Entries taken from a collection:
============
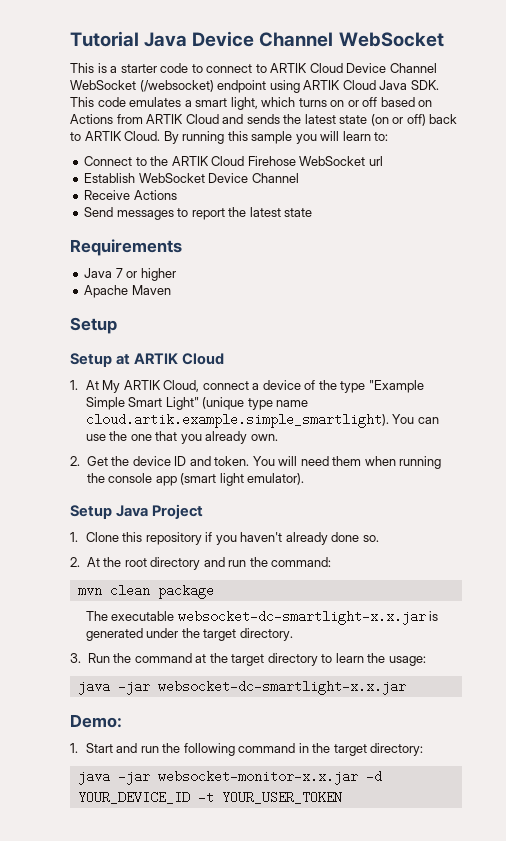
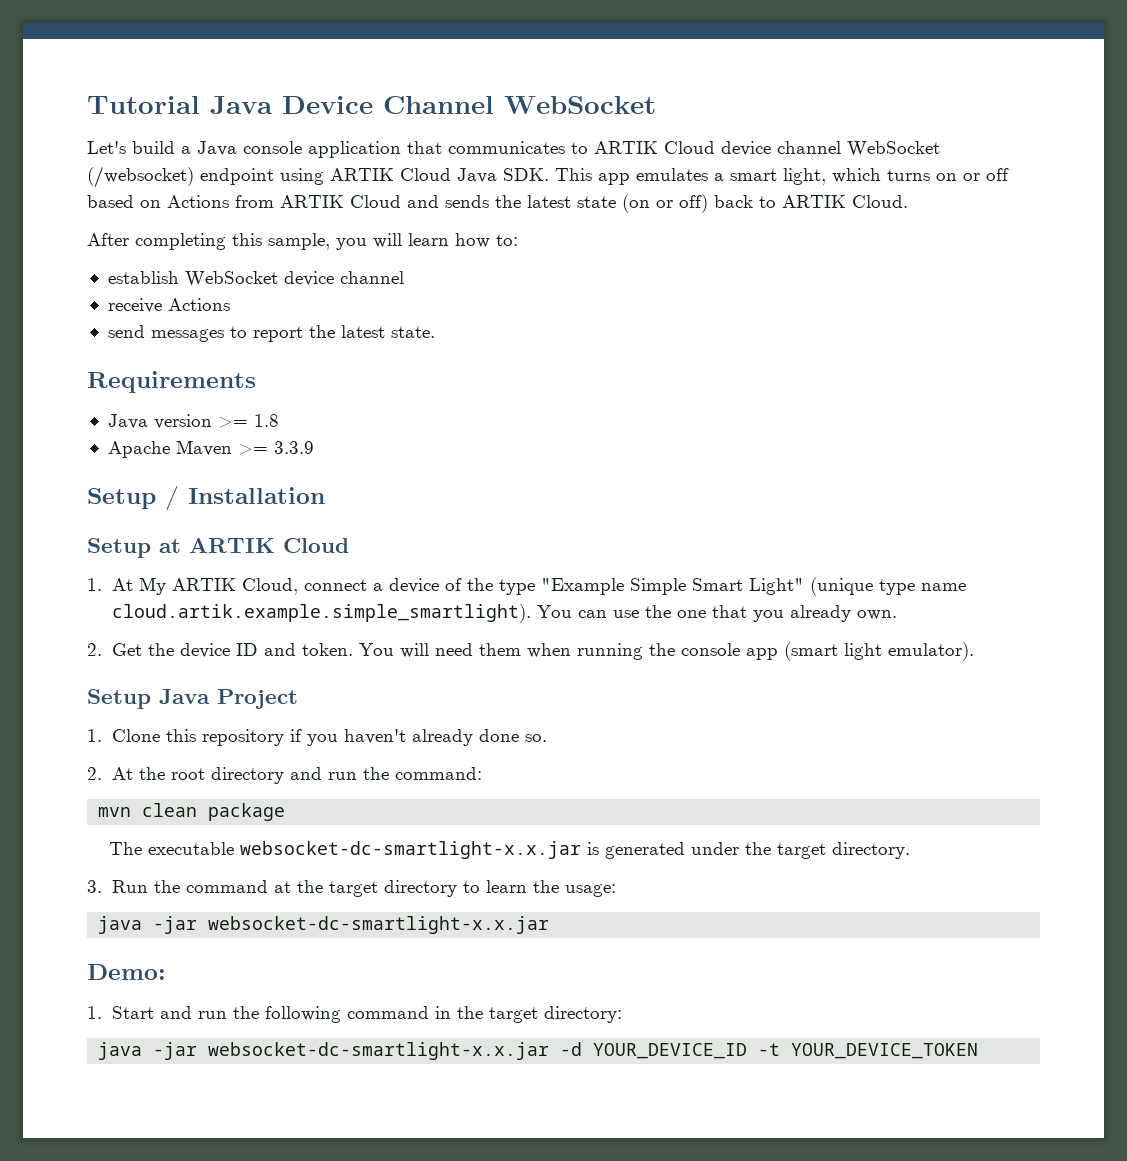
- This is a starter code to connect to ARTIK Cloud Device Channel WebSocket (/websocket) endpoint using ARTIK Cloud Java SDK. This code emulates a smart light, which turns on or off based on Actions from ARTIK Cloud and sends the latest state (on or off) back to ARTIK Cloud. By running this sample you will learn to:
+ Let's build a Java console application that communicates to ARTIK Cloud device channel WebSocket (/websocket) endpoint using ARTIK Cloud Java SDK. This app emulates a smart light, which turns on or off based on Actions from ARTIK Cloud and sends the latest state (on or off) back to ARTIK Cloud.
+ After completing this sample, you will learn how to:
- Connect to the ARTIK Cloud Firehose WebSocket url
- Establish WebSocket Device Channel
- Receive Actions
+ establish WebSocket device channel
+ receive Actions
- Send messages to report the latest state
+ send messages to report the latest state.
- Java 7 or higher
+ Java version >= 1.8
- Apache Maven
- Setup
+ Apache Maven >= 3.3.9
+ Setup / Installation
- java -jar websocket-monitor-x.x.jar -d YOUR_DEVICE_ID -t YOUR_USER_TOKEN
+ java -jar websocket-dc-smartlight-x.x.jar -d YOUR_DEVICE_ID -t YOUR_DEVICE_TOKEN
============
[Description of the task] Only the lines from the one holding "After completing this" to the end of the entries above belong in the answer, each copied exactly.

[Task response]
+ After completing this sample, you will learn how to:
- Connect to the ARTIK Cloud Firehose WebSocket url
- Establish WebSocket Device Channel
- Receive Actions
+ establish WebSocket device channel
+ receive Actions
- Send messages to report the latest state
+ send messages to report the latest state.
- Java 7 or higher
+ Java version >= 1.8
- Apache Maven
- Setup
+ Apache Maven >= 3.3.9
+ Setup / Installation
- java -jar websocket-monitor-x.x.jar -d YOUR_DEVICE_ID -t YOUR_USER_TOKEN
+ java -jar websocket-dc-smartlight-x.x.jar -d YOUR_DEVICE_ID -t YOUR_DEVICE_TOKEN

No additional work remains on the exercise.